Exercise description: The goal is to restate all of the records below word for word.

■ ■ ■ ■

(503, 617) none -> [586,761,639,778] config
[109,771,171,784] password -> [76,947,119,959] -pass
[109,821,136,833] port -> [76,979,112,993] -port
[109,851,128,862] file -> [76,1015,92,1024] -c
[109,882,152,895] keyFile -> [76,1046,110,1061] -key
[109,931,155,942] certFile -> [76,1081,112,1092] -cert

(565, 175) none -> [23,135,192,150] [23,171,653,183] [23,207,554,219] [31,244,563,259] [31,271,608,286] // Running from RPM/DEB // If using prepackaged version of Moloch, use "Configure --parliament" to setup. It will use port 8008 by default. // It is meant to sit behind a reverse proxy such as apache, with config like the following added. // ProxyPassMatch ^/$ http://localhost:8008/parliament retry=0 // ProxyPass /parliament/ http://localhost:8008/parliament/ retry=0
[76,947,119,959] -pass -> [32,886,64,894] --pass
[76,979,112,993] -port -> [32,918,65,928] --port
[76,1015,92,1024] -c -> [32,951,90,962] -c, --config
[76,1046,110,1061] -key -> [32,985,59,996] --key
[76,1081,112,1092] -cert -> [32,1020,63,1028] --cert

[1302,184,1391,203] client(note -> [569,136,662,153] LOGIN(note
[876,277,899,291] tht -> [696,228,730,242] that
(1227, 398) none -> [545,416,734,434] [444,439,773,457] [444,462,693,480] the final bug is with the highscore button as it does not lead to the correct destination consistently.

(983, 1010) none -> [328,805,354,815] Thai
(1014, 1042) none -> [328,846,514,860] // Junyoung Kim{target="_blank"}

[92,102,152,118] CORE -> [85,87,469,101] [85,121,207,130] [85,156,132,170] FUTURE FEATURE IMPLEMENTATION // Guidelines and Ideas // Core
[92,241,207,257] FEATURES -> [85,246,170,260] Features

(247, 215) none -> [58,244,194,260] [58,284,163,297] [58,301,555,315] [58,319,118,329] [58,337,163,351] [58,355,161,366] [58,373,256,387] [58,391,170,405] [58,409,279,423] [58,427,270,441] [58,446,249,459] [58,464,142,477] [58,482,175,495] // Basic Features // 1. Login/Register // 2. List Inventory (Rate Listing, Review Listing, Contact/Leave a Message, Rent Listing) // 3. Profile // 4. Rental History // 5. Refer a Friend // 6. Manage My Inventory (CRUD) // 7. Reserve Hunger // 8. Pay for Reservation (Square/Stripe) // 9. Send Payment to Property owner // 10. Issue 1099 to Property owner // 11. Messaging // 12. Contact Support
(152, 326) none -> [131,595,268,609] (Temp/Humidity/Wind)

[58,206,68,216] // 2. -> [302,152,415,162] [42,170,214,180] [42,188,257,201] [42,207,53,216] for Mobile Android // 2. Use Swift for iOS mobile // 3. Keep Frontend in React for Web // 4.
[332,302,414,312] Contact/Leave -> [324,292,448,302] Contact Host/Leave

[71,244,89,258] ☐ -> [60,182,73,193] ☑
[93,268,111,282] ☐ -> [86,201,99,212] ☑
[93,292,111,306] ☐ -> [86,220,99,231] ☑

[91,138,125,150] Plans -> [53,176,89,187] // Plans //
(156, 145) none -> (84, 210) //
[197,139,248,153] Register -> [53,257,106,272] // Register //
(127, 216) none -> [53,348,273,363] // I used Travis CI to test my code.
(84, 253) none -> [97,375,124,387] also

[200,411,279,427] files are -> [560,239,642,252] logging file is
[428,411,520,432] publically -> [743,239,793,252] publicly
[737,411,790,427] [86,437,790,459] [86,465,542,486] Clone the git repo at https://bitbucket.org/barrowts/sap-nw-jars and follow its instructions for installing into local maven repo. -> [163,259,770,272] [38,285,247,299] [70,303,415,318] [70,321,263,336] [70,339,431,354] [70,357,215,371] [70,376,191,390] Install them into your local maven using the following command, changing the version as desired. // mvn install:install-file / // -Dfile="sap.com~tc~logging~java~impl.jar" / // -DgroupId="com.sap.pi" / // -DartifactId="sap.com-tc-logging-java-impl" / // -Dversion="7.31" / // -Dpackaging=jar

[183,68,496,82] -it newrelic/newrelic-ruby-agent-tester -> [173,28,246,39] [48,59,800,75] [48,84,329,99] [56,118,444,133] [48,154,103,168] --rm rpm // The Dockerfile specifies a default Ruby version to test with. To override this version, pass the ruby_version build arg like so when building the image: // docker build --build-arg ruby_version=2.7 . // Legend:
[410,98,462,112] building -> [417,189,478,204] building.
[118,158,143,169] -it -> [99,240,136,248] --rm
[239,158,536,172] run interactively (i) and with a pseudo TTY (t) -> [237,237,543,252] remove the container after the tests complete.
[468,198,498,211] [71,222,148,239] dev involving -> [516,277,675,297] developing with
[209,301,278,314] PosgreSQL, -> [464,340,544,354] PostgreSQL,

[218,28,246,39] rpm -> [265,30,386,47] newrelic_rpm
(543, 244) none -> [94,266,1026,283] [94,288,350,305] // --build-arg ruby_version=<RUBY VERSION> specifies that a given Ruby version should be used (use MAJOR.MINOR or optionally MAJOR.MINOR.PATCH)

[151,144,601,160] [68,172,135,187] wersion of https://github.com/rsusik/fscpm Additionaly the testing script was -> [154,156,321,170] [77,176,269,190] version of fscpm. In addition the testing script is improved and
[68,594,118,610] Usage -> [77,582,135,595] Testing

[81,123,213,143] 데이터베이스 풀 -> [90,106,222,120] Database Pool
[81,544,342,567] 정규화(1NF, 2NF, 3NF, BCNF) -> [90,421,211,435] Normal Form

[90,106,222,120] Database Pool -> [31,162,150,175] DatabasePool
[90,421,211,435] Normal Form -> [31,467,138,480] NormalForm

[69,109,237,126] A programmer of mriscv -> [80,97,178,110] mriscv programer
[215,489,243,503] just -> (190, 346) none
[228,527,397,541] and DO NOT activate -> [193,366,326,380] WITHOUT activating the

■ ■ ■ ■

Task answer:
(503, 617) none -> [586,761,639,778] config
[109,771,171,784] password -> [76,947,119,959] -pass
[109,821,136,833] port -> [76,979,112,993] -port
[109,851,128,862] file -> [76,1015,92,1024] -c
[109,882,152,895] keyFile -> [76,1046,110,1061] -key
[109,931,155,942] certFile -> [76,1081,112,1092] -cert

(565, 175) none -> [23,135,192,150] [23,171,653,183] [23,207,554,219] [31,244,563,259] [31,271,608,286] // Running from RPM/DEB // If using prepackaged version of Moloch, use "Configure --parliament" to setup. It will use port 8008 by default. // It is meant to sit behind a reverse proxy such as apache, with config like the following added. // ProxyPassMatch ^/$ http://localhost:8008/parliament retry=0 // ProxyPass /parliament/ http://localhost:8008/parliament/ retry=0
[76,947,119,959] -pass -> [32,886,64,894] --pass
[76,979,112,993] -port -> [32,918,65,928] --port
[76,1015,92,1024] -c -> [32,951,90,962] -c, --config
[76,1046,110,1061] -key -> [32,985,59,996] --key
[76,1081,112,1092] -cert -> [32,1020,63,1028] --cert

[1302,184,1391,203] client(note -> [569,136,662,153] LOGIN(note
[876,277,899,291] tht -> [696,228,730,242] that
(1227, 398) none -> [545,416,734,434] [444,439,773,457] [444,462,693,480] the final bug is with the highscore button as it does not lead to the correct destination consistently.

(983, 1010) none -> [328,805,354,815] Thai
(1014, 1042) none -> [328,846,514,860] // Junyoung Kim{target="_blank"}

[92,102,152,118] CORE -> [85,87,469,101] [85,121,207,130] [85,156,132,170] FUTURE FEATURE IMPLEMENTATION // Guidelines and Ideas // Core
[92,241,207,257] FEATURES -> [85,246,170,260] Features

(247, 215) none -> [58,244,194,260] [58,284,163,297] [58,301,555,315] [58,319,118,329] [58,337,163,351] [58,355,161,366] [58,373,256,387] [58,391,170,405] [58,409,279,423] [58,427,270,441] [58,446,249,459] [58,464,142,477] [58,482,175,495] // Basic Features // 1. Login/Register // 2. List Inventory (Rate Listing, Review Listing, Contact/Leave a Message, Rent Listing) // 3. Profile // 4. Rental History // 5. Refer a Friend // 6. Manage My Inventory (CRUD) // 7. Reserve Hunger // 8. Pay for Reservation (Square/Stripe) // 9. Send Payment to Property owner // 10. Issue 1099 to Property owner // 11. Messaging // 12. Contact Support
(152, 326) none -> [131,595,268,609] (Temp/Humidity/Wind)

[58,206,68,216] // 2. -> [302,152,415,162] [42,170,214,180] [42,188,257,201] [42,207,53,216] for Mobile Android // 2. Use Swift for iOS mobile // 3. Keep Frontend in React for Web // 4.
[332,302,414,312] Contact/Leave -> [324,292,448,302] Contact Host/Leave

[71,244,89,258] ☐ -> [60,182,73,193] ☑
[93,268,111,282] ☐ -> [86,201,99,212] ☑
[93,292,111,306] ☐ -> [86,220,99,231] ☑

[91,138,125,150] Plans -> [53,176,89,187] // Plans //
(156, 145) none -> (84, 210) //
[197,139,248,153] Register -> [53,257,106,272] // Register //
(127, 216) none -> [53,348,273,363] // I used Travis CI to test my code.
(84, 253) none -> [97,375,124,387] also

[200,411,279,427] files are -> [560,239,642,252] logging file is
[428,411,520,432] publically -> [743,239,793,252] publicly
[737,411,790,427] [86,437,790,459] [86,465,542,486] Clone the git repo at https://bitbucket.org/barrowts/sap-nw-jars and follow its instructions for installing into local maven repo. -> [163,259,770,272] [38,285,247,299] [70,303,415,318] [70,321,263,336] [70,339,431,354] [70,357,215,371] [70,376,191,390] Install them into your local maven using the following command, changing the version as desired. // mvn install:install-file / // -Dfile="sap.com~tc~logging~java~impl.jar" / // -DgroupId="com.sap.pi" / // -DartifactId="sap.com-tc-logging-java-impl" / // -Dversion="7.31" / // -Dpackaging=jar

[183,68,496,82] -it newrelic/newrelic-ruby-agent-tester -> [173,28,246,39] [48,59,800,75] [48,84,329,99] [56,118,444,133] [48,154,103,168] --rm rpm // The Dockerfile specifies a default Ruby version to test with. To override this version, pass the ruby_version build arg like so when building the image: // docker build --build-arg ruby_version=2.7 . // Legend:
[410,98,462,112] building -> [417,189,478,204] building.
[118,158,143,169] -it -> [99,240,136,248] --rm
[239,158,536,172] run interactively (i) and with a pseudo TTY (t) -> [237,237,543,252] remove the container after the tests complete.
[468,198,498,211] [71,222,148,239] dev involving -> [516,277,675,297] developing with
[209,301,278,314] PosgreSQL, -> [464,340,544,354] PostgreSQL,

[218,28,246,39] rpm -> [265,30,386,47] newrelic_rpm
(543, 244) none -> [94,266,1026,283] [94,288,350,305] // --build-arg ruby_version=<RUBY VERSION> specifies that a given Ruby version should be used (use MAJOR.MINOR or optionally MAJOR.MINOR.PATCH)

[151,144,601,160] [68,172,135,187] wersion of https://github.com/rsusik/fscpm Additionaly the testing script was -> [154,156,321,170] [77,176,269,190] version of fscpm. In addition the testing script is improved and
[68,594,118,610] Usage -> [77,582,135,595] Testing

[81,123,213,143] 데이터베이스 풀 -> [90,106,222,120] Database Pool
[81,544,342,567] 정규화(1NF, 2NF, 3NF, BCNF) -> [90,421,211,435] Normal Form

[90,106,222,120] Database Pool -> [31,162,150,175] DatabasePool
[90,421,211,435] Normal Form -> [31,467,138,480] NormalForm

[69,109,237,126] A programmer of mriscv -> [80,97,178,110] mriscv programer
[215,489,243,503] just -> (190, 346) none
[228,527,397,541] and DO NOT activate -> [193,366,326,380] WITHOUT activating the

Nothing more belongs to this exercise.